My goal at this point is that any new features get added to the python port, rather than the bash script. So really my question is what do I need to do to get the port to a point where that's feasible in your eyes?
What about something like a 'scheduler mode' where if the user was running SISRS on a multi-node cluster with a scheduler (Torque, SLURM, etc), the program could auto-generate scripts to be submitted (based on a template script supplied)? Then, steps like Bowtie could be run in parallel through automated script submission? Just spitballing things I've thought of.
Hey @BobLiterman, I've been reading up on distributed computing, since that does seem like an obvious big feature to add. For your proposed scheduler mode, would we need to implement compatibility with multiple schedulers, or would SLURM be sufficient? Also, SISRS uses pretty large data files. How is the data normally distributed for computations like this?
Theoretically, one could provide a dummy script for whatever scheduler they have, and the SISRS script could use that to generate multiple HPC scripts, independent of scheduler. User supplies dummy script and command [sbatch, qsub, etc] to submit scripts as an argument.
In terms of data, we may be able to generate some guidelines based on the data to estimate final data sizes?

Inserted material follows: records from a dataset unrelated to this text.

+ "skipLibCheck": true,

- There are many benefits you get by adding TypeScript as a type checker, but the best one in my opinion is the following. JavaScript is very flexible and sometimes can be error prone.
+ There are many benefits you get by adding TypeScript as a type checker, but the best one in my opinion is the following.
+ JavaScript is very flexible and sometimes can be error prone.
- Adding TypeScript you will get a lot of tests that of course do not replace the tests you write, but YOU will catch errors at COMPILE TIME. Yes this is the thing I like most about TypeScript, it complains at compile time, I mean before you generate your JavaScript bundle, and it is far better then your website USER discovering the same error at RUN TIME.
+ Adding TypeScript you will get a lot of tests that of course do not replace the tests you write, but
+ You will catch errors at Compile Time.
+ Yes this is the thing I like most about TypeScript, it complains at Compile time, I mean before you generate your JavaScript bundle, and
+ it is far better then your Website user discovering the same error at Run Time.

That scheduler script conversion would be slick, but likely a lot of work. You're essentially transpiling between multiple languages. Getting something working would probably be pretty straight-forward, but you could get killed by the corner cases. Not saying it isn't worth doing.

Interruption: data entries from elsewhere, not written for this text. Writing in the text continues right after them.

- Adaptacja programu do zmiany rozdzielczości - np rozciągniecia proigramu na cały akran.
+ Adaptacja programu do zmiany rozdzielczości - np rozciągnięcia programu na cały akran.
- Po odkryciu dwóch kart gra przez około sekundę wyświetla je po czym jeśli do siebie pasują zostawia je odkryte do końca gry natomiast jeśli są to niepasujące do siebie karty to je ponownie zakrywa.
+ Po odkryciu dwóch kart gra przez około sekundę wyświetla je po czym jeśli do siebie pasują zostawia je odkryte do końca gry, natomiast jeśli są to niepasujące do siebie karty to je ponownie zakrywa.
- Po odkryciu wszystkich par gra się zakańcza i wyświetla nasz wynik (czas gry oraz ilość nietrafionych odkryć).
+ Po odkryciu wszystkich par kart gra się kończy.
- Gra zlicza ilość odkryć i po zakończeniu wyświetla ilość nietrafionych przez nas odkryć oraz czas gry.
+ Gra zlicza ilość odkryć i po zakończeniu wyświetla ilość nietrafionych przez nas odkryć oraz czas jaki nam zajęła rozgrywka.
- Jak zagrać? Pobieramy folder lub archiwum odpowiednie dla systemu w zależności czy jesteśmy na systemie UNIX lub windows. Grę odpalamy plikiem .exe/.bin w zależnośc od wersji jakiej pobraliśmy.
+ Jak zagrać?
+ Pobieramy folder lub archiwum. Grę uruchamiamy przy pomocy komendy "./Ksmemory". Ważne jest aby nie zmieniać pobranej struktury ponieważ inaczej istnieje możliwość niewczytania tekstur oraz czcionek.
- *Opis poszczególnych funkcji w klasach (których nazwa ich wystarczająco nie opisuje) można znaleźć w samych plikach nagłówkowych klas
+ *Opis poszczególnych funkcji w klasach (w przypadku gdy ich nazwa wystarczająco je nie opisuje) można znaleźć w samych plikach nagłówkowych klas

For data, my question is more general. If I do a run of SISRS on my local machine, all the input data is there on my hard drive. If I'm trying to distribute that work across nodes, some or all of that data is going to have to be made available to those nodes. How does that usually work? I have very little cluster programming exposure.
A) Scheudler scripts just make system calls, so it really wouldn't be hard to implement. I actually do it myself manually now. I have a script generator I can share to give you a sense of it.
B) Data on a cluster is also stored such that it's accessible by all nodes typically. No worries there.
A) ok maybe I'm misunderstanding the nature of the problem. I'd like to take a look at that generator for sure
B) excellent
Emailed. Couldn't attach here from phone
Thanks!
@BobLiterman interacting with job schedulers seems doable, but I'm concerned it might not be the biggest bang for the buck. The risk we run is the entire python port never being used. If SISRS is going to go away in the not-to-distant future, then this isn't too big of a deal. But I think we have bigger aspirations for the project, and I really think SISRS will be much more maintainable and extendable if it's written in Python. What I'm trying to do right now is get the port over that last hump into viability. But since I don't use SISRS on a daily basis I can't say what the best way to do that would be. Do you have any other ideas? @rachelss any input?